Ik weet niet of ik ernaast ga zitten, maar Michael B. Jordan gaat ongetwijfeld de geschiedenis in als een volwaardige megaster van het hoogste niveau. Alles aan zijn aanwezigheid, charisma en zijn onmiskenbare talent voor de kunsten is astronomisch. Te bedenken dat dit alleen maar voortkomt uit de Creed-trilogie en Black Panther, is dit slechts het begin van zijn reis en hij zal alleen maar meer verbazingwekkende hoogten bereiken. Zijn remake van The Thomas Crown Affair zal ook weer een knaller worden. Ik kijk er alvast naar uit. Dat geldt ook voor toekomstige films van regisseur Ryan Coogler (Creed, Black Panther, Fruitvale Station). Zijn reis is een beetje vergelijkbaar met de reis die Christopher Nolan heeft gemaakt. Nolan regisseert commercieel succesvolle films en doet dat door compromisloos zichzelf te zijn. Er is een stilistisch en thematisch prachtige scène dat de geschiedenisboeken in kan gaan als een legendarisch moment in de filmwereld. Ik denk dat dit het exacte moment in de geschiedenis is waarop we zullen terugkijken op Ryan Coogler die de titaan van de filmindustrie wordt die hij voorbestemd is te zijn.
AMP van de week
Vorige week hield Paul Mann (website en webshop) zijn derde ‘gathering’ in Texas - een middag waarin fans posters en origineel werk kunnen kopen - en een praatje met hem maken. Noem het een fanmiddag. Tijdens de middag werd er veel nieuw werk te koop aangeboden: miniposters voor onder meer Bullit, Once upon a time in the West en Casino Royale, en drie grote posters:
Tot slot
Op BrightWall/Dark Room is er aandacht voor Marleen Gorris: Community as a Curse: The Pulp Trilogy Of Marleen Gorris. ‘Marleen Gorris is an answer to an excellent trick trivia question: Who is the first woman to win an Academy Award for her directorial work? The answer is not, in fact, Kathryn Bigelow, who won in 2009 for The Hurt Locker. Bigelow was the first woman to win Best Director, and also the first woman to direct a Best Picture winner. But Gorris’ fourth film, Antonia’s Line (1995), won Best Foreign Language Film way back in 1996.’

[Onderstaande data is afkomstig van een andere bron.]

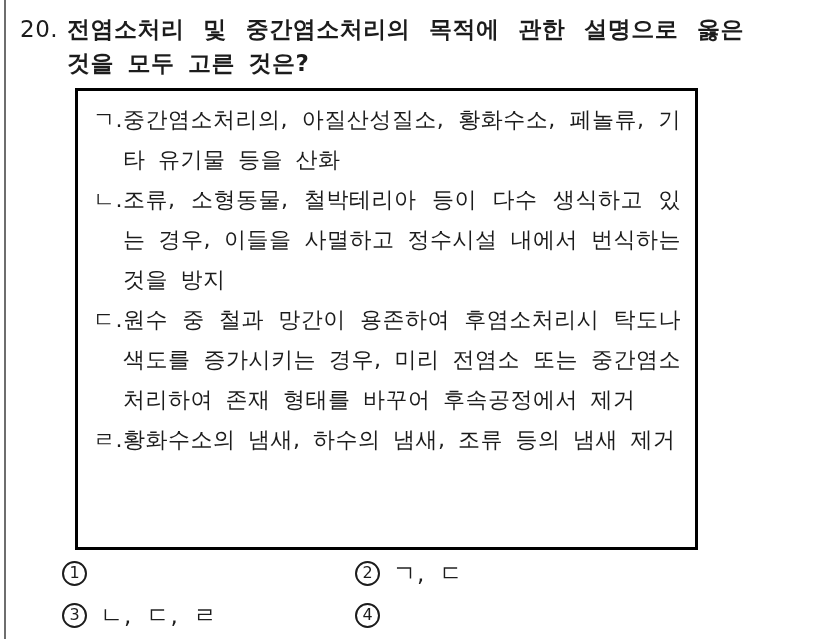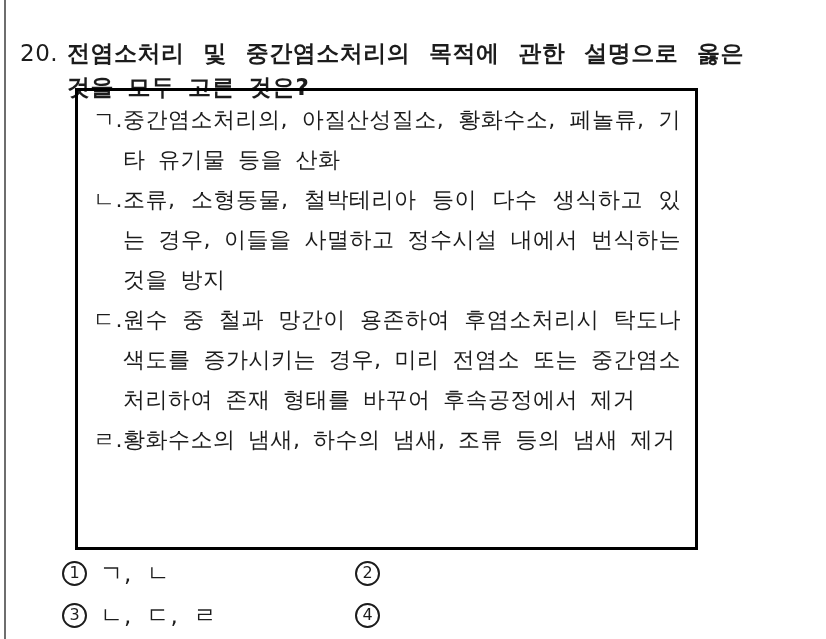--- a/index.html
+++ b/index.html
@@ -23,21 +23,20 @@
   
   .question {
     position: absolute;
     left: 20px; top: 12px;
     width: 724px;
     display: flex;
     align-items: flex-start;
     font-size: 23px;
     line-height: 34px;
     letter-spacing: 0.5px;
-    margin-top: 24px;
   }
   .qnum { flex: 0 0 47px; }
   .qtext { flex: 1; text-align: justify; word-spacing: 5px; font-weight: bold; }
 
   
   .items-box {
     position: absolute;
     left: 75px; top: 88px;
     width: 623px; height: 462px;
     box-sizing: border-box;
@@ -100,24 +99,24 @@
   </div>
   <div class="item">
     <span class="item-marker">ㄹ.</span>
     <div class="item-text">황화수소의 냄새, 하수의 냄새, 조류 등의 냄새 제거</div>
   </div>
 </div>
 
 <div class="choices">
   <div class="choice">
     <span class="choice-circle">1</span>
-    <span class="choice-items">ㄱ, ㄴ</span>
   </div>
   <div class="choice">
     <span class="choice-circle">2</span>
+    <span class="choice-items">ㄱ, ㄷ</span>
   </div>
   <div class="choice">
     <span class="choice-circle">3</span>
     <span class="choice-items">ㄴ, ㄷ, ㄹ</span>
   </div>
   <div class="choice">
     <span class="choice-circle">4</span>
   </div>
 </div>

De Filmkrant heeft een interview met regisseur Lorcan Finnegan (The Surfer): 'Nicolas Cage begreep meteen wat voor kafkaëske nachtmerrie ik voor ogen had'.
Twee stukken op Layered Butter die de moeite waard zijn: You Got Your Politics in my Horror! en een Interview met kunstenaar Tomer Hanuka.
Op AppleTv kan je kijken naar de documentaire Deaf President Now! Hier de recensie van The Guardian (vier sterren): Deaf President Now! review – passion and energy in stirring record of student protest.
Bedankt voor het lezen, weer! Zondag volgt een extra editie. Tot dan!